Although no single animal species meets all the requirements of an ideal model, an understanding of the differences in bone architecture and remodeling between different species of experimental animals could help to select a suitable species. Most studies resort to modified and inadequate experimental models, both the experimental animal (rabbit rat...) and the implantation site, with extraoral surgical approaches (tibia, femur...), so that the results cannot be extrapolated to humans, among other reasons, because of the lack of cortical remodeling and the fact that the cessation of growth occurs much later in these species than in other mammals (Ferguson et al., 2018). On the other hand, in vitro cultures maintain tissues or organs without vascularization, limiting the supply of nutrients, oxygen and waste elimination and, therefore, the extrapolation of the results to the in vivo situation limits the model. All this, without taking into account the reduced lifespan of the cultured cells (Pizzoferrato et al., 1994). Our preclinical study used the mandible of a canine model, with greater similarity to the human in terms of bone architecture and remodeling. The dog, along with the pig, are considered valuable models for the study of tissues adjacent to dental implants, and large-breed dogs can support human dental implants (Pearce et al., 2007). To our knowledge, this is the first time that this experimental model has been used for the study of the effectiveness of Cht as a coating for dental implants.
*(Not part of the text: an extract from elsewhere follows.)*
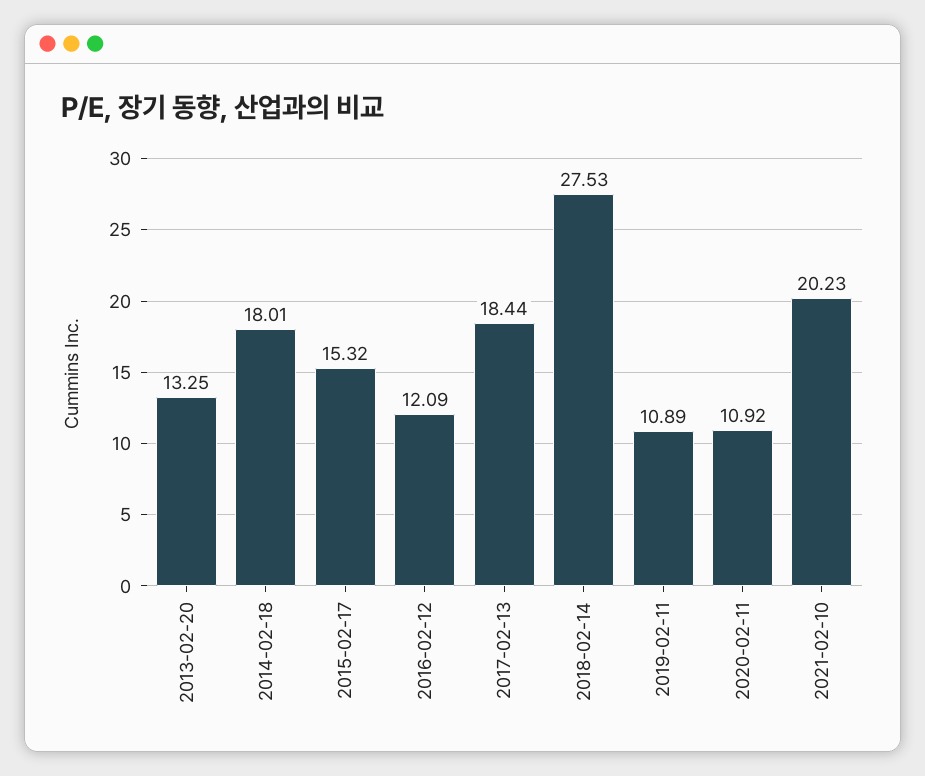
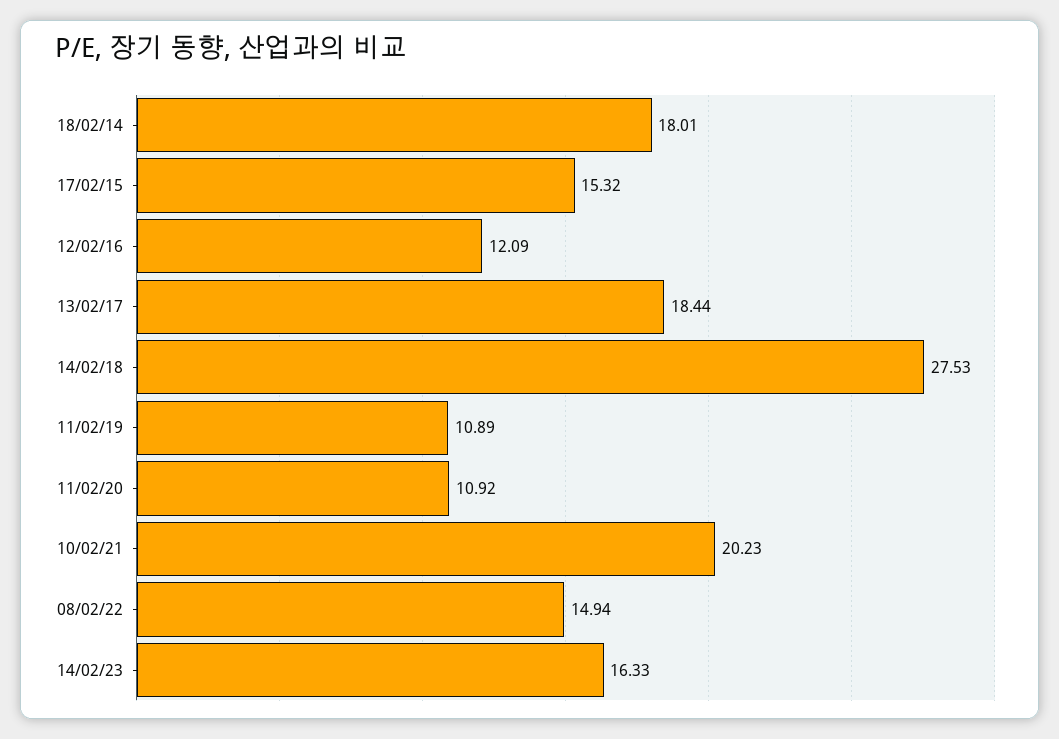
2013-02-20: 13.25 -> none
08/02/22: none -> 14.94
14/02/23: none -> 16.33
Cht is a macromolecule that has achieved great attention in the biomedical industry, arousing great interest in bone regeneration (De Jonge et al., 2008; Ebhodaghe, 2021). It has the ability to stimulate the recruitment and adhesion of osteogenic progenitor cells, facilitating bone formation. In addition, it has been shown that no inflammatory or allergic reactions occur after topical application (Kim et al., 2003; Waibel et al., 2011; Azuma et al., 2015; Sukpaita et al., 2021).
Typically, toxic reagents, such as 3-isocyanatopropyltriethoxysilane and glutaraldehyde, are used to form Cht coatings for silanization and attachment to the Ti substrate but these techniques involve complex processing that hinders coating deposition and limits clinical applicability (Yuan et al., 2008). However, although efforts have been made to increase the bond strength of hydroxyapatite coatings on implant alloys, as they are brittle materials, it is unclear whether these high bond strengths would be necessary for the polymeric Cht material (Bumgardner et al., 2007).
The dip coating used in our study (Vakili and Asefnejad, 2020), in addition to resisting the forces used during implantation, because of the surgical technique employed, is an inexpensive way of depositing thin layers from chemical solutions, with relatively fair control over the thickness of the layer and offers the possibility of fine-tuning the amount of material that can be deposited and, therefore, the thickness of the final film. For these reasons, it is becoming increasingly popular not only in research and development laboratories, but also in industrial production. Grosso have proposed the immersion technique as a very suitable method to impregnate porosities, make nanocomposites or perform nanofusion. (Grosso, 2011); Brinker et al. (Brinker et al., 1992) pointed out wet methods, as suitable, since they are homogeneously organized in the final film, with adequate thickness control.
The amount of Cht can be adjusted by controlling the concentration of the Cht solution and certain authors have indicated that, as the amount of loaded Cht increases, its antibacterial properties increase; therefore, controlling the amount of loaded Cht would endow the Ti implant with better biological and anti-bacterial properties. Cht loading in 0.5% acidic solution, was considered adequate (Vakili and Asefnejad, 2020), although the optimization of the amount of loaded Cht, degradation rate and antibacterial effect still need to be further investigated (Li et al., 2019b). Most of the existing studies on the efficacy of Cht as a Ti coating, as we have noted above, are in vitro studies or in vivo studies on inadequate models, or that resort to complicated coating methods, or toxic products, which hinder or impair their clinical applicability (Bumgardner et al., 2007; Kung et al., 2011; Takanche et al., 2018a; Zhang et al., 2020).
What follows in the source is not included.